Wednesday, September 09, 2009

Chivalry is Not Dead...

...even when other things are.

Sometimes you just have to do the right thing. Like the time I went to my sister’s house to borrow the floating family edger. She was on vacation up in the Hill Country for a week or so, and it would still be several days before she arrived home again. My yard couldn’t wait.

I backed the ol’ Caravan into the driveway and lifted the back door for a quick-load-quick-getaway. As I approached the garage door, I heard some loud buzzing and saw a couple of big green-tailed flies that seemed anxious to get into the garage.

“Hmm, them’s some big flies.”

As I opened the door, I noticed a large number of other flies coming out to meet me. That’s odd. I ventured in past the cloud of insects toward the interior of the garage and on the first breath I drew, the unmistakable scent of decomposition met me like a sack of humid rotted cat, right in my sizeable nose. My eyes grew accustomed to the dimly lit tomb and sure enough, there was a very large decomposing orange tabby cat sitting there, well, decomposing. Now, when I see the CSI guys stroll into a crime scene with a five-day-old corpse decaying in the kitchen I know that it’s just a set with ersatz yuk on the floor. I don’t think anyone could keep a straight face in an atmosphere filled with putrefying flesh. Actors.

What I saw was a truly amazing composition that put me in mind of the famous painting; “the Death of Marat”, by Jacques Louis-David. That painting is of a man dying in his bathtub, fatally stabbed while writing, his quill pen still in his right hand, which had fallen limply to the floor, his head leaning on his right shoulder. The cat was a mirror image of this pose, save for the pen. He sat in repose, in a plastic baby tub with his legs out in front of him and his left paw outside the tub, and he was leaning heavily to his left.

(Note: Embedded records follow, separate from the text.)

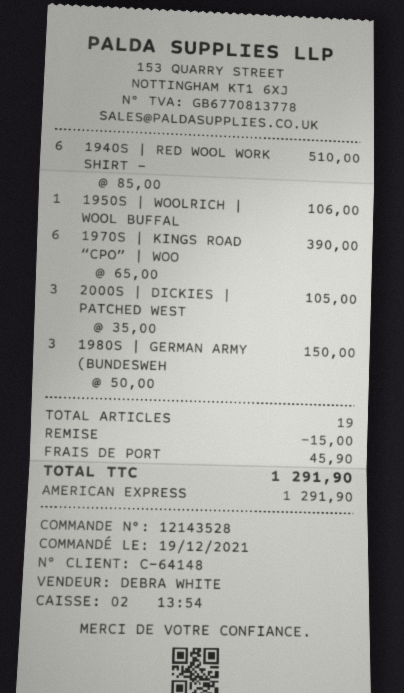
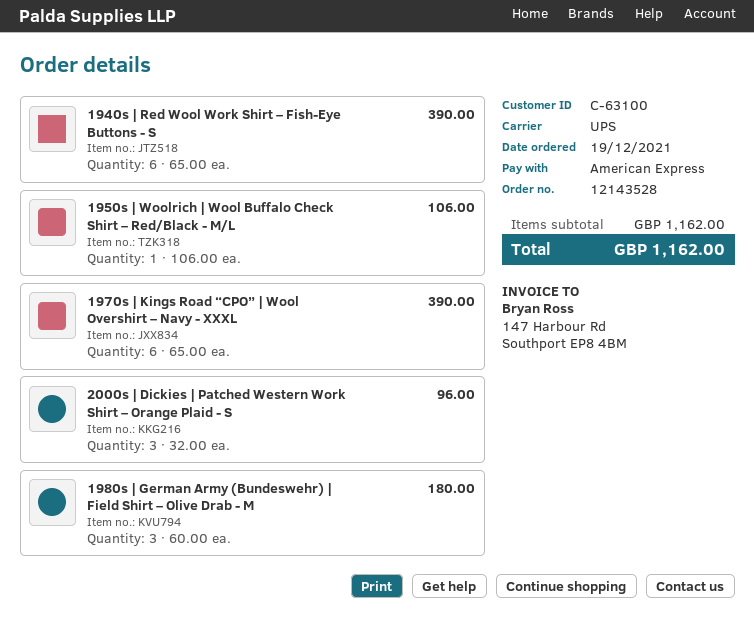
customer number: C-64148 -> C-63100
1940S | RED WOOL WORK SHIRT –: 6 x 85.00 = 510.00 -> 6 x 65.00 = 390.00
2000S | DICKIES | PATCHED WEST: 3 x 35.00 = 105.00 -> 3 x 32.00 = 96.00
1980S | GERMAN ARMY (BUNDESWEH: 3 x 50.00 = 150.00 -> 3 x 60.00 = 180.00
discount: 15.00 -> none
shipping: 45.90 -> none
total: 1291.90 -> 1162.00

While I was amused by this similarity, the stench soon drove me outside amidst gags and chokes.

I briefly considered grabbing the edger and flying back home with nary a word to anyone. That option was short-lived; I couldn’t dream of having my sister come home from vacation to a ripe, dead feline ruining her babies’ bathtub. My path was clear; I had to dispose of this cat-tastrophy.

I wore a bandana around my head as a sweatband, and quickly decided to repurpose it to become a mask to protect me from the “eau de rotting kitty”. I took a couple of deep breaths and returned to the crime scene to assess what I could do. There was a large paper garbage bag provided by the city close at hand, and it looked as though I could slide the entire tub, cat and all into it and thus be rid of the entire thing at once. No way was I going to clean the tub out. There’s not enough bleach in Texas to disinfect that plastic tub.

About this time, I ran out of oxygen and had to bolt for the outside air once again. As I got clear of the stink zone, I again took a breath, this time through the bandana. Big mistake. The cloth held the molecules of stench in suspension until I could actually use them. Gag. Gag again, this time with the lunch I had consumed hours before nearly making an appearance.

I repeated that sequence about four more times as I readied the reeking tabby for his final journey to the landfill; breathe, run in, finagle tub/cat/bag until I run out of air, run outside. I finally secured him and his vehicle in the gigantic paper bag, rolled the top shut tightly and galloped to the curbside. Now it was someone else’s problem, most notably, the sanitation workers. Better them than me, since their olfactory fatigue has been keeping them alive since their second week on the job.

We never figured out how the unfortunate animal met his demise or how he ended up so conveniently in the tub, but I was thankful for whatever coincidences lined up to make my incredibly selfless act a little bit less, ah, pukish. I proudly say that I did not at any time of this ordeal actually hurl; but I gagged more than I ever had. Ever.

Still, when I think of it, I kinda want to spit.


innominatus said...

I've always heard that the only certainties in life were death & taxes. Maybe they meant "death in Texas."

Chunky Cat Stew in a Bowl
Marching Red Death Ants
Petrified Gecko in a Box
Anhydrous Skeletal Horses Sucked Dry by Marauding Skeeters

That's a lot of tragedy in just a few posts! It takes a strong man to face all that and retain your cheery outlook! :)

Rhonna said...

You are still the best brother in the whole world! I had to spit when I read it...PATOOEY.

invigilator_tex said...

Is this the same sister who sent you the dried lizard?

If so, brother you missed a big chance.

I'm guessing maybe that cat got in the garage before they left and cooked in the heat? Poor kitty.

aA said...

Innominatus: Yes, i do retain that cheery outlook, partially attributable to being a giant 11 year-old. And having a short attention sp--

SiS, I know.

I Tex; Yes and I think the cat was a specific KIND of cat, since he had a bag of silverware and a stereo on a bag next to him. He got what he deserved.